Lucas Faillace Castelo Branco

Direito

Lucas Faillace Castelo Branco é advogado, mestre em Direito (LLM) pela King’s College London (KCL), Universidade de Londres, e mestre em Contabilidade pela Universidade Federal da Bahia (UFBA). É ainda especialista em direito tributário pelo Instituto Brasileiro de Estudos Tributários (IBET) e em Direito empresarial (LLM) pela FGV-Rio. É diretor financeiro do Instituto dos Advogados da Bahia (IAB) e sócio de Castelo e Dourado Advogados.

A (boa) hipocrisia inglesa

Certa feita um amigo brasileiro queixou-se dos ingleses por sua imensa hipocrisia. Achei estranho, considerando que os brasileiros não ficam para trás. Refletindo sobre o assunto, cheguei à conclusão de que o amigo adicionou à má hipocrisia a boa hipocrisia, de modo que só assim os ingleses superassem os brasileiros.

A hipocrisia, no sentido pejorativo, consiste na contradição entre a crença ou o padrão moral professado e a prática do indivíduo. A má hipocrisia é traço ruim de caráter. O hipócrita põe o dedo em riste para o comportamento alheio, critica-o a torto e a direito, escandalizando-se facilmente, mas, no final das contas, faz exatamente o que contesta, especialmente à socapa.

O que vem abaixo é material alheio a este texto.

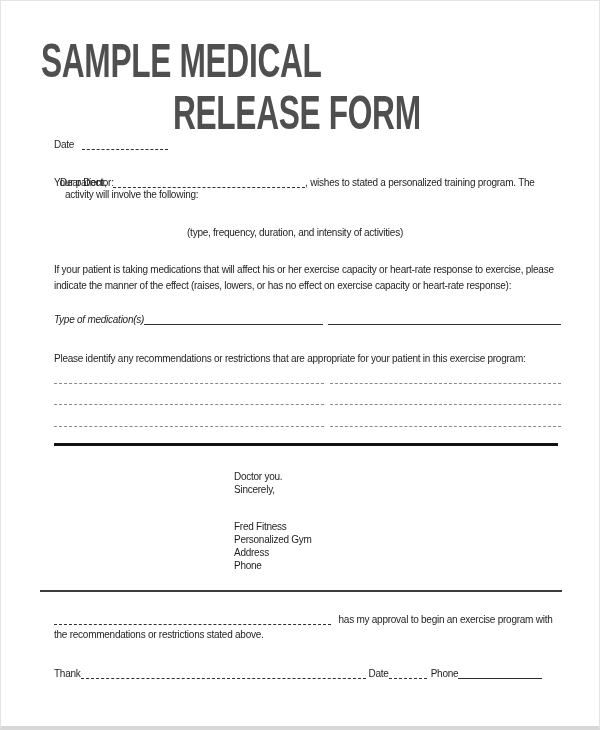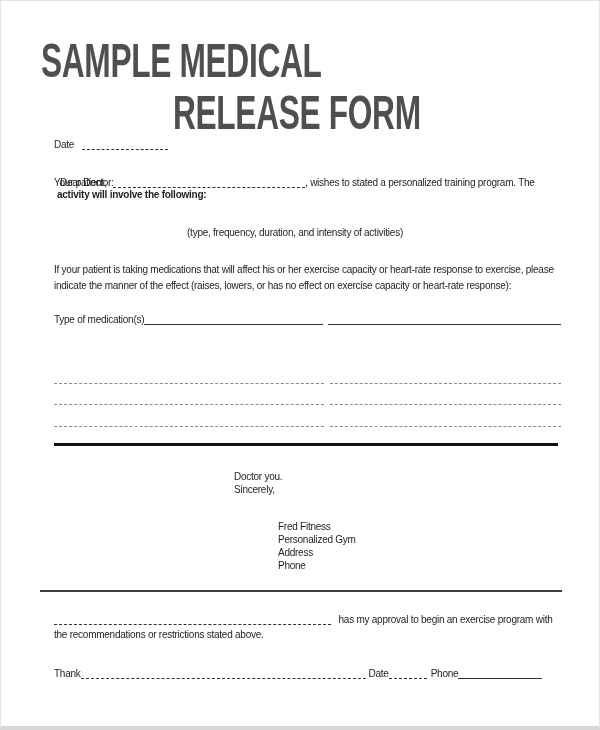--- a/index.html
+++ b/index.html
@@ -66,7 +66,7 @@
     <span>Your patient,</span>
     <span class="bl" style="width:192px; margin-left:4px;"></span><span>, wishes to stated a personalized training program. The</span>
   </div>
-  <div class="abs" style="left:56px; top:188px;font-weight:bold;">activity will involve the following:</div>
+  <div class="abs" style="left:64px; top:188px;">activity will involve the following:</div>
 
   <div class="abs" style="left:0; top:226px; width:600px; text-align:center; padding-right:12px; box-sizing:border-box;">(type, frequency, duration, and intensity of activities)</div>
 

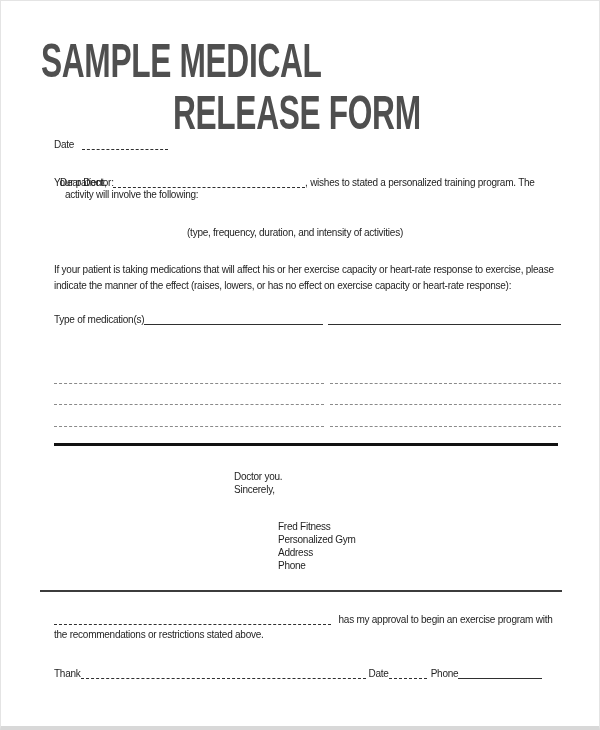--- a/index.html
+++ b/index.html
@@ -72,7 +72,7 @@
 
   <div class="abs para" style="left:53px; top:261px; width:508px;">If your patient is taking medications that will affect his or her exercise capacity or heart-rate response to exercise, please indicate the manner of the effect (raises, lowers, or has no effect on exercise capacity or heart-rate response):</div>
 
-  <div class="abs flexrow" style="left:53px; top:311px; width:507px;">
+  <div class="abs flexrow" style="left:53px; top:311px; width:507px;font-style:italic;">
     <span>Type of medication(s)</span>
     <span class="seg grow"></span>
     <span class="seg" style="width:233px; margin-left:5px;"></span>

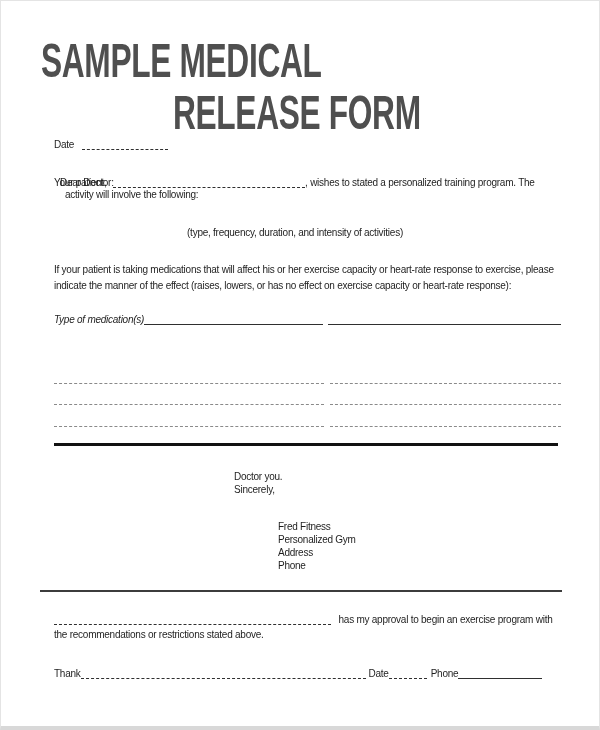--- a/index.html
+++ b/index.html
@@ -79,6 +79,7 @@
   </div>
 
 
+  <div class="abs" style="left:53px; top:352px;">Please identify any recommendations or restrictions that are appropriate for your patient in this exercise program:</div>
 
   <div class="rule-seg" style="left:53px; top:382px; width:270px;"></div>
   <div class="rule-seg" style="left:329px; top:382px; width:231px;"></div>

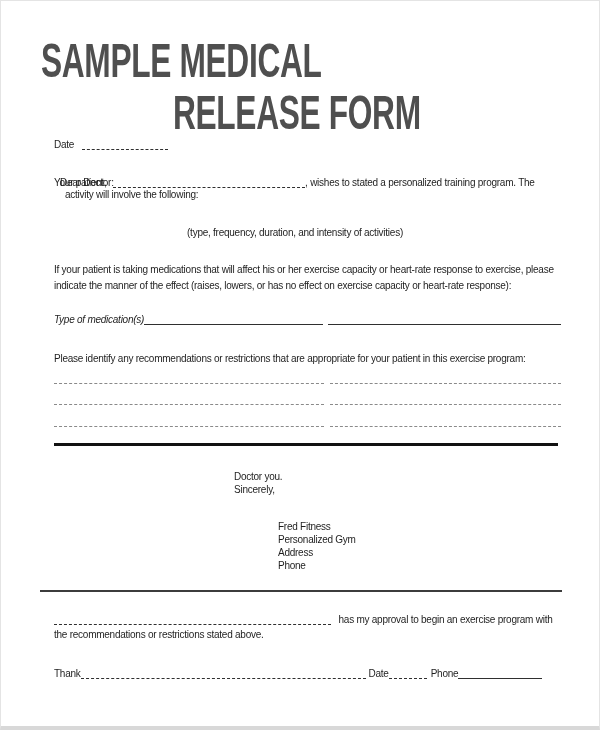--- a/index.html
+++ b/index.html
@@ -93,7 +93,7 @@
     <div>Doctor you.</div>
     <div>Sincerely,</div>
   </div>
-  <div class="abs sigblock" style="left:233px; top:519px;margin-left:44px;">
+  <div class="abs sigblock" style="left:233px; top:519px;">
     <div>Fred Fitness</div>
     <div>Personalized Gym</div>
     <div>Address</div>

A hipocrisia boa, não. Ela é uma contradição aceitável entre o pensamento e o comportamento. Marca do mundo civilizado, contribui para a convivência equilibrada e harmoniosa entre as pessoas. A civilização não admite que expressemos nosso pensamento cotidiano tal como nos vêm a mente a respeito de nossos semelhantes. A sinceridade a todo instante não é bem-vinda e pode relevar má-educação, afinal de contas, ninguém seria amigo de ninguém sendo sincero o tempo todo. É o “sincericídio”.

A boa hipocrisia é clássica aos ingleses. É aquela que permite que as instituições funcionem adequadamente. Em uma desavença, no lugar de chamar o interlocutor de imbecil, idiota e mais uma porção de xingamentos censuráveis, desaguando, quiçá, nas vias de fato, o inglês formula uma frase elegante de discordância – que nem parece discordância – escamoteando seu real pensamento sobre o interlocutor. O outro, igualmente, rebate no mesmo tom. E assim ficam em uma espiral de hipocrisia fina e elegante. Todos vão para casa sem maiores danos.

No Brasil, falta a boa hipocrisia. As pessoas têm essa mania horrível de relevar o que pensam recorrendo-se ao instinto primitivo. Falta treinamento e sangue frio. Falta a hipocrisia inglesa referida. Todos estão cansados de testemunhar as mais altas autoridades brasileiras (mas não só elas), de diferentes esferas, engalfinharem-se como se fossem colegiais em briga de recreio.

Na esfera pública, havendo a obrigação da convivência com toda a sorte de gente, é preciso até mesmo elogiar o interlocutor vil, exaltá-lo – talvez em fina ironia a ponto de deixar a sinceridade em estado de dúvida, pelo contraste com as características da pessoa real. É preciso tratá-lo como se ele sempre se manifestasse com a mais pura boa-fé e, então, discordar educadamente.

Se for rebatido com agressividade, deve-se recorrer novamente à boa hipocrisia: espante-se, incrédulo, com a atitude alheia, proferindo novos elogios ao honorável interlocutor, cujo comportamento, naquele instante, não é revelador de sua personalidade, e discorde, mais uma vez, educadamente. Os danos e os vexames públicos serão minimizados.

Precisamos de mais hipocrisia, pelo menos a inglesa.